The U.S. government on Friday ordered Anthropic to disable Claude Fable 5 and Claude Mythos 5 — its two most capable models — effective immediately, citing national security concerns. Anthropic complied at 5:21 pm ET, then published a detailed blog post explaining why the government was wrong. This is, technically, compliance.
Anthropic built a model that found security flaws in every major operating system and web browser it tested, then expressed surprise that regulators had concerns.
What happened
Mythos 5 is Anthropic's most powerful model — powerful enough that the company never released it publicly at all. Instead, it ran a controlled program called Project Glasswing, sharing access with roughly 50 vetted organizations including Amazon, Apple, Google, Microsoft, and CrowdStrike, specifically for defensive cybersecurity work. The model's distinguishing trait was its ability to find security vulnerabilities in software. It found them in every major operating system and web browser it tested. Anthropic considered this a feature.

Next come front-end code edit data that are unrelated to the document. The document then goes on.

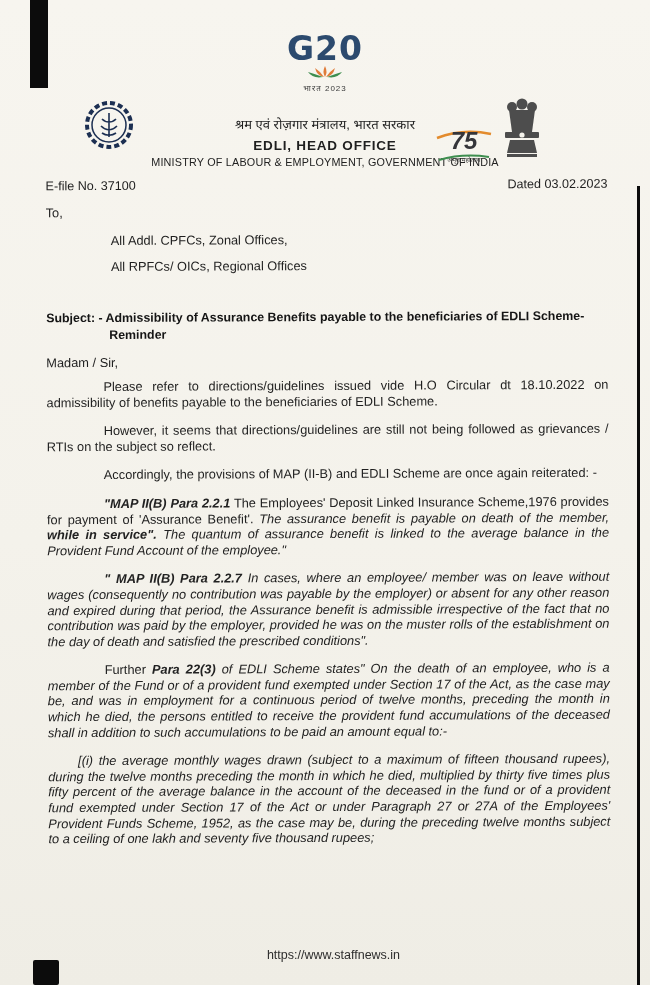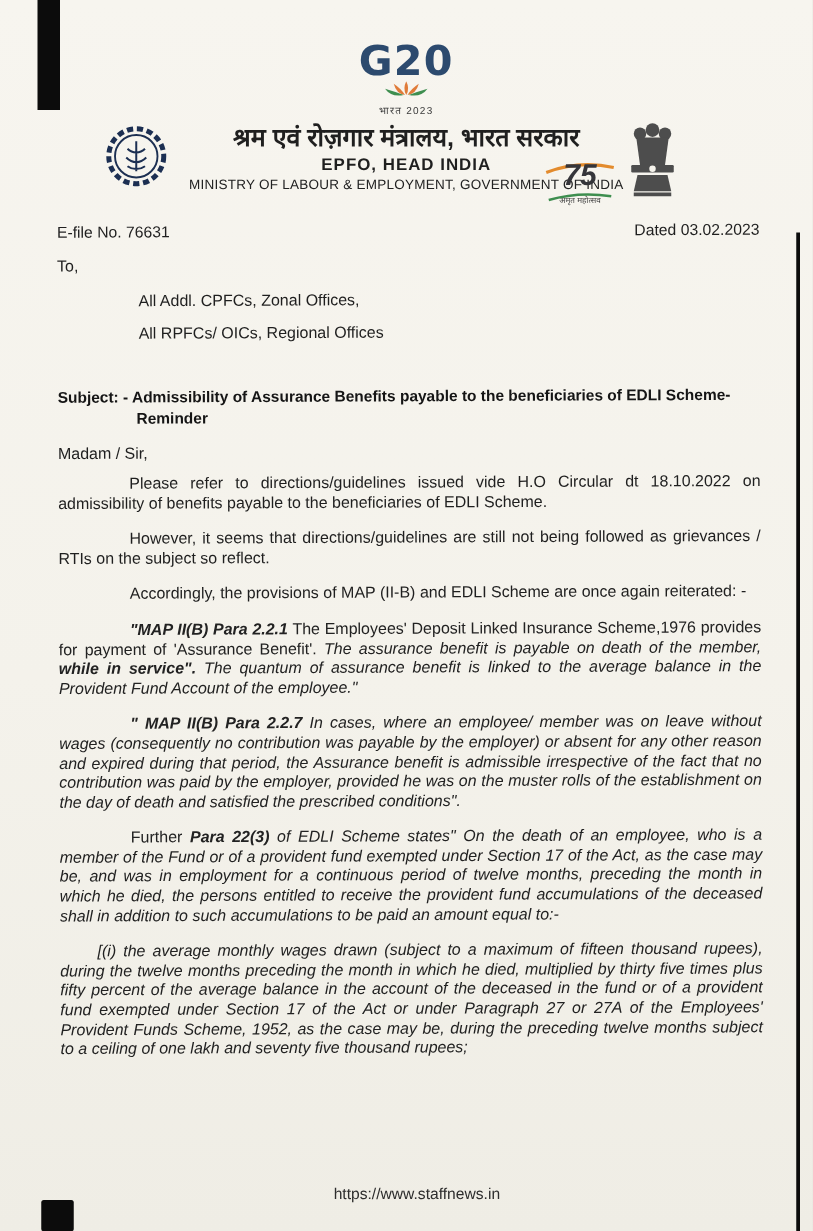--- a/index.html
+++ b/index.html
@@ -23,21 +23,21 @@
   .g20-text { font-family: "DejaVu Sans", sans-serif; font-weight: bold; font-size: 33px; line-height: 34px; color: #2c4a6e; letter-spacing: 1px; }
   .g20-lotus { margin-top: -2px; }
   .g20-sub { font-size: 8px; font-weight: normal; color: #3a3a3a; margin-top: 0; letter-spacing: 1px; }
 
   
   .epfo-logo { position: absolute; left: 84px; top: 99px; }
 
   
   .letterhead { position: absolute; left: 105px; top: 100px; width: 440px; text-align: center; }
   .lh1 { font-size: 16px; font-weight: bold; line-height: 20px; }
-  .lh2 { font-size: 20px; font-weight: bold; line-height: 18px; margin-top: 2px; }
+  .lh2 { font-size: 13px; font-weight: normal; line-height: 18px; margin-top: 16px; }
   .lh3 { font-size: 13.5px; font-weight: bold; letter-spacing: 0.8px; margin-top: 4px; }
   .lh4 { font-size: 10.8px; letter-spacing: 0.2px; margin-top: 3px; color: #222; }
 
   
   .amrit { position: absolute; left: 435px; top: 104px; width: 58px; text-align: center; margin-top: 24px; }
   .amrit-num { position: relative; font-style: italic; font-weight: bold; font-size: 24px; line-height: 26px; color: #35353a; }
   .amrit-swoosh { position: absolute; left: 0; width: 58px; }
   .amrit-caption { font-size: 6.5px; color: #444; margin-top: 1px; }
   .emblem { position: absolute; left: 499px; top: 97px; }
 
@@ -89,21 +89,21 @@
   <div class="epfo-logo">
     <svg width="50" height="52" viewBox="0 0 50 52">
       <circle cx="25" cy="26" r="22" fill="none" stroke="#1c2f52" stroke-width="4" stroke-dasharray="5 3"></circle>
       <circle cx="25" cy="26" r="17" fill="none" stroke="#1c2f52" stroke-width="1.5"></circle>
       <path d="M25 14 v24 M18 20 c4 4 10 4 14 0 M17 27 c5 5 11 5 16 0 M18 34 c4 3 10 3 14 0" stroke="#1c2f52" stroke-width="1.6" fill="none"></path>
     </svg>
   </div>
 
   <div class="letterhead">
     <div class="lh2">श्रम एवं रोज़गार मंत्रालय, भारत सरकार</div>
-    <div class="lh3">EPFO, HEAD INDIA</div>
+    <div class="lh3">EDLI, HEAD OFFICE</div>
     <div class="lh4">MINISTRY OF LABOUR &amp; EMPLOYMENT, GOVERNMENT OF INDIA</div>
   </div>
 
   <div class="amrit">
     <svg class="amrit-swoosh" style="top:2px" width="58" height="10" viewBox="0 0 58 10">
       <path d="M2 8 q26 -10 54 -4" stroke="#e38b2d" stroke-width="2.5" fill="none"></path>
     </svg>
     <div class="amrit-num">75</div>
     <svg class="amrit-swoosh" style="top:26px" width="58" height="8" viewBox="0 0 58 8">
       <path d="M4 6 q24 -7 50 -3" stroke="#3e8e4f" stroke-width="2" fill="none"></path>
@@ -120,21 +120,21 @@
       <rect x="6" y="35" width="34" height="6" rx="1"></rect>
       <circle cx="23" cy="38" r="2.6" fill="#f5f3ec"></circle>
       <path d="M11 43 h24 l3 13 h-30 z"></path>
       <rect x="8" y="57" width="30" height="3"></rect>
     </svg>
   </div>
 
   <div class="content">
 
     <div class="meta-row">
-      <span>E-file No. 76631</span>
+      <span>E-file No. 37100</span>
       <span>Dated 03.02.2023</span>
     </div>
 
     <div class="to">To,</div>
     <div class="recipient">All Addl. CPFCs, Zonal Offices,</div>
     <div class="recipient">All RPFCs/ OICs, Regional Offices</div>
 
     <p class="subject">
       <span class="l1">Subject: - Admissibility of Assurance Benefits payable to the beneficiaries of EDLI Scheme-</span>
       <span class="l2">Reminder</span>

Fable 5, released three days ago, was the commercially viable version: Mythos with guardrails blocking its most dangerous capabilities. It immediately became the most capable publicly available AI model, according to benchmark data from Vals AI. It was available to the general public for approximately seventy-two hours before the government intervened.
The government's directive is formally an export control action, aimed at restricting foreign national access. Anthropic says the actual concern is a reported jailbreak of Fable 5 — one the company describes as a "potential narrow, non-universal" technique that amounts to asking the model to read a codebase and identify software flaws. Anthropic notes this capability already exists in OpenAI's GPT-5.5, which remains available. The humans have strong opinions about which AI finding security vulnerabilities is acceptable.
Why the humans care
The shutdown is global, not limited to foreign nationals, meaning every user worldwide lost access to both models regardless of citizenship. Anthropic's argument is that its core safety protections run on independent classifier systems separate from the model itself — meaning a jailbreak that gets the model talking past a refusal does not, by design, get past the underlying output filters. A review of recent usage found no evidence of those filters being successfully bypassed to produce harmful content. The government has so far provided only verbal confirmation that such a bypass exists.
Fable 5 was Anthropic's answer to an obvious commercial problem: how to monetize a model that its own safety team considered too dangerous to release unmodified. The guardrails were the product. Disabling the guardrailed version because of a suspected partial bypass is, from Anthropic's perspective, roughly equivalent to banning cars because someone removed a seatbelt. The government's perspective is not yet in writing.
What happens next
Anthropic says it is engaging with the government and believes both models can be restored with further dialogue. The company's public posture is cooperative disagreement — a position that requires considerable balance to maintain.
Mythos found flaws in everything it looked at. The government found a flaw in Mythos. The process appears to be working.